Spinosa has also grown into something of a mentor to others in Niagara’s coffee scene, carrying the torch from Graham Braun. In January 2021, he helped create a custom roast for Wandering Spirits Coffee, a mobile coffee bar run by Gregor Sayliss in the neighbouring town of St. Catharines, Ont. Sayliss had been sampling beans from other roasters around the region when the two struck up the partnership. Spinosa later invited him to a roasting session to workshop the roast.
“He literally explained every ounce there was about roasting,” recalls Sayliss. “Almost as much as, if I wrote it all down, I could open up my own roaster.”
The resulting roast, named “Lost” — keeping in theme with the Wandering Spirits brand — is a balancing act between the fruity acidity of Spinosa’s house blend and the more-typical roasty nuttiness of classic espresso. The tasting notes indicate “jelly-filled doughnut,” which Sayliss credits to Spinosa’s tastebuds.
“He told me five years ago the coffee he was roasting was crap, right? And now he’s like, ‘I really am starting to like it,’” Says Sayliss. “I had his coffee five years ago. I thought it was great! But it’s cool to see someone who can acknowledge that they’ve kind of improved on this journey.”
Right now, Spinosa Spinosa finishes pulling an espresso shot. Walking past the bar, he points to a few things he’s been experimenting with lately. One is a bag of beetroot latte powder, another is an unlabeled clear glass jar with an air-tight clasp lid. Inside is a tan powder slightly finer than granulated sugar with flecks of bright colour. He grabs the jar and opens it. “Give this a smell,” he says, holding it forward. The scent has vague hints of citrus, a touch of lavender. “Think about it.”
“What kind of cereal?”
He shoots an affirming look. We have a winner. Combined with steamed milk and maple syrup, the cereal powder will ultimately be a topping for what he’s calling a “cereal-milk steamer.”
“I’m always thinking of something that people haven’t done,” he says. One example — which Spinosa says was inspired by spicy chocolate ice cream served at Mandarin restaurants when he was younger — is a drink dubbed “liquid fire,” which pairs cayenne pepper with chocolate in a mocha-based drink.
The world of coffee can be an intimidating one, often seen as pretentious and unwelcoming, and Spinosa knows drinks like these may be met with scorn from coffee purists. It’s an attitude he’s constantly pushing back against in order to make the Black Sheep Lounge an accessible space. In his eyes, it’s all part of the plan: “Get people here with things that are fun, kind of novelty, but harmless,” he says. If he can get people to think about everything that goes into making a great cup, it was worth it. “If people are enjoying it, who are we to say, right?”

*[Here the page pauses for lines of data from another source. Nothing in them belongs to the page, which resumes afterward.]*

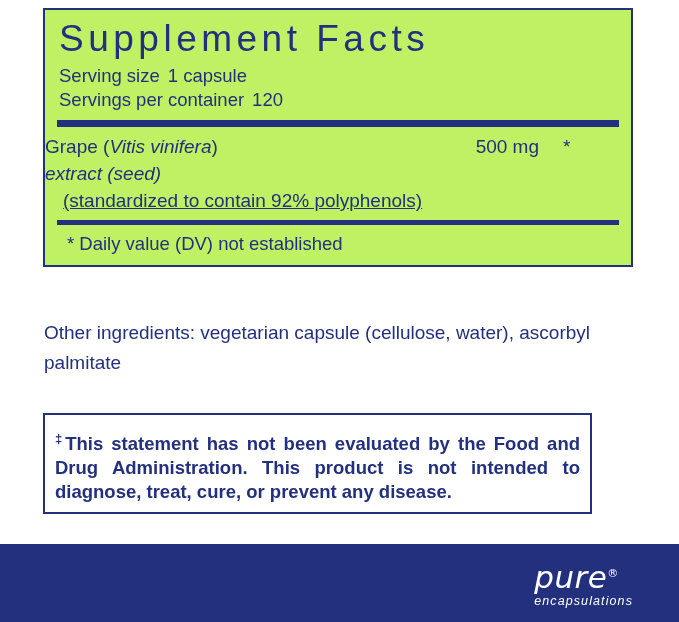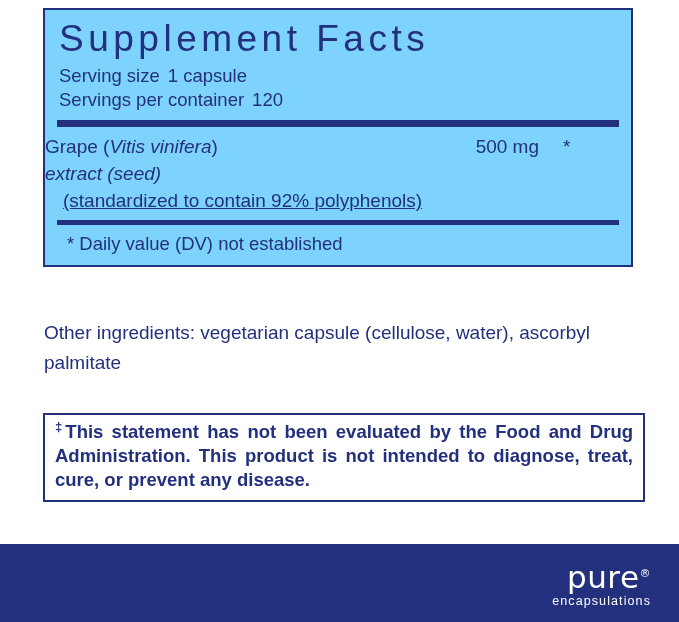--- a/index.html
+++ b/index.html
@@ -31,7 +31,7 @@
     border: 2px solid #23307e;
     box-sizing: border-box;
     padding: 0;
-    background: #7dd3fc;
+    background: #bef264;
   }
 
   .facts-title {

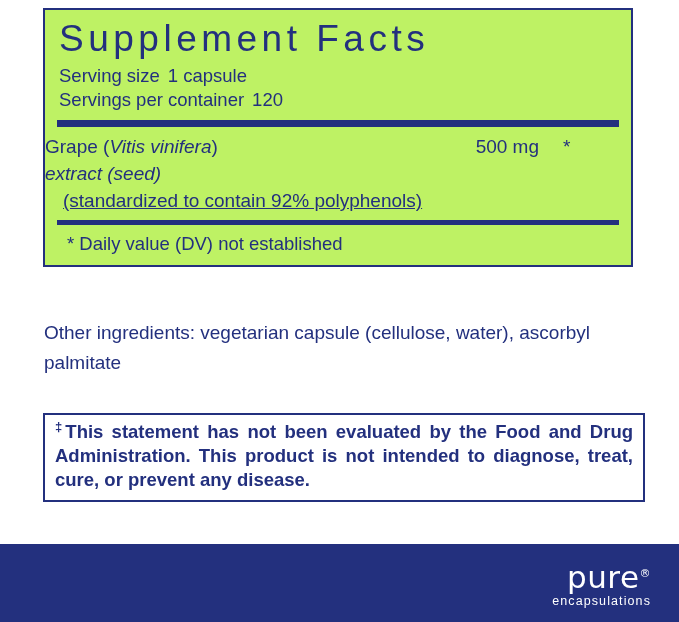--- a/index.html
+++ b/index.html
@@ -152,10 +152,10 @@
     position: absolute;
     left: 43px;
     top: 413px;
-    width: 602px;
+    width: 549px;
     border: 2px solid #23307e;
     box-sizing: border-box;
-    padding: 0 10px 8px 10px;
+    padding: 12px 10px 8px 10px;
   }
   .statement-text {
     font-size: 18.5px;

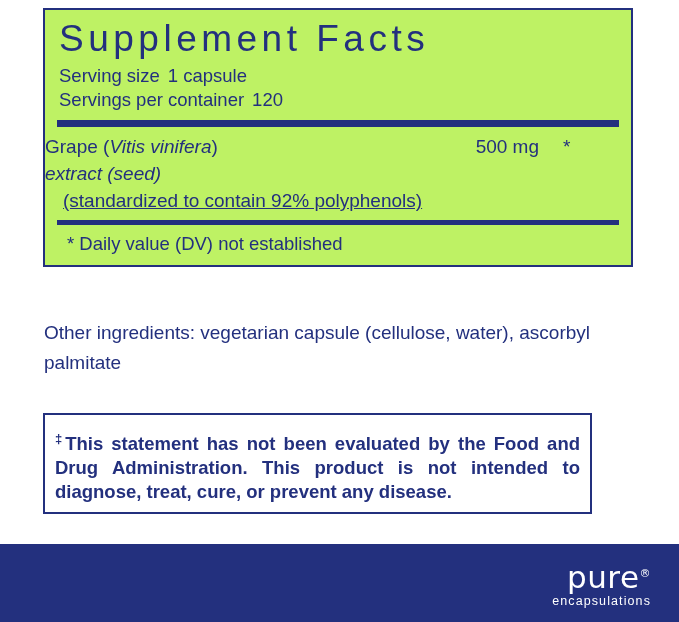--- a/index.html
+++ b/index.html
@@ -181,10 +181,11 @@
   }
   .brand {
     position: absolute;
-    right: 28px;
+    right: 46px;
     top: 14px;
-    text-align: right;
+    text-align: left;
     color: #ffffff;
+    font-style: italic;
   }
   .brand-word {
     font-size: 31px;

It’s another day at the Black Sheep Lounge and a customer walks through the door. Spinosa recognizes them immediately despite their mask. “Hey friend,” he calls out. They catch up briefly, exchanging pleasantries, Spinosa asking at one point, “Weren’t you getting a different coffee last week?” Beans in hand, the customer holds the door for the next patron. “Hey friend” a familiar voice greets the new arrival from behind the bar.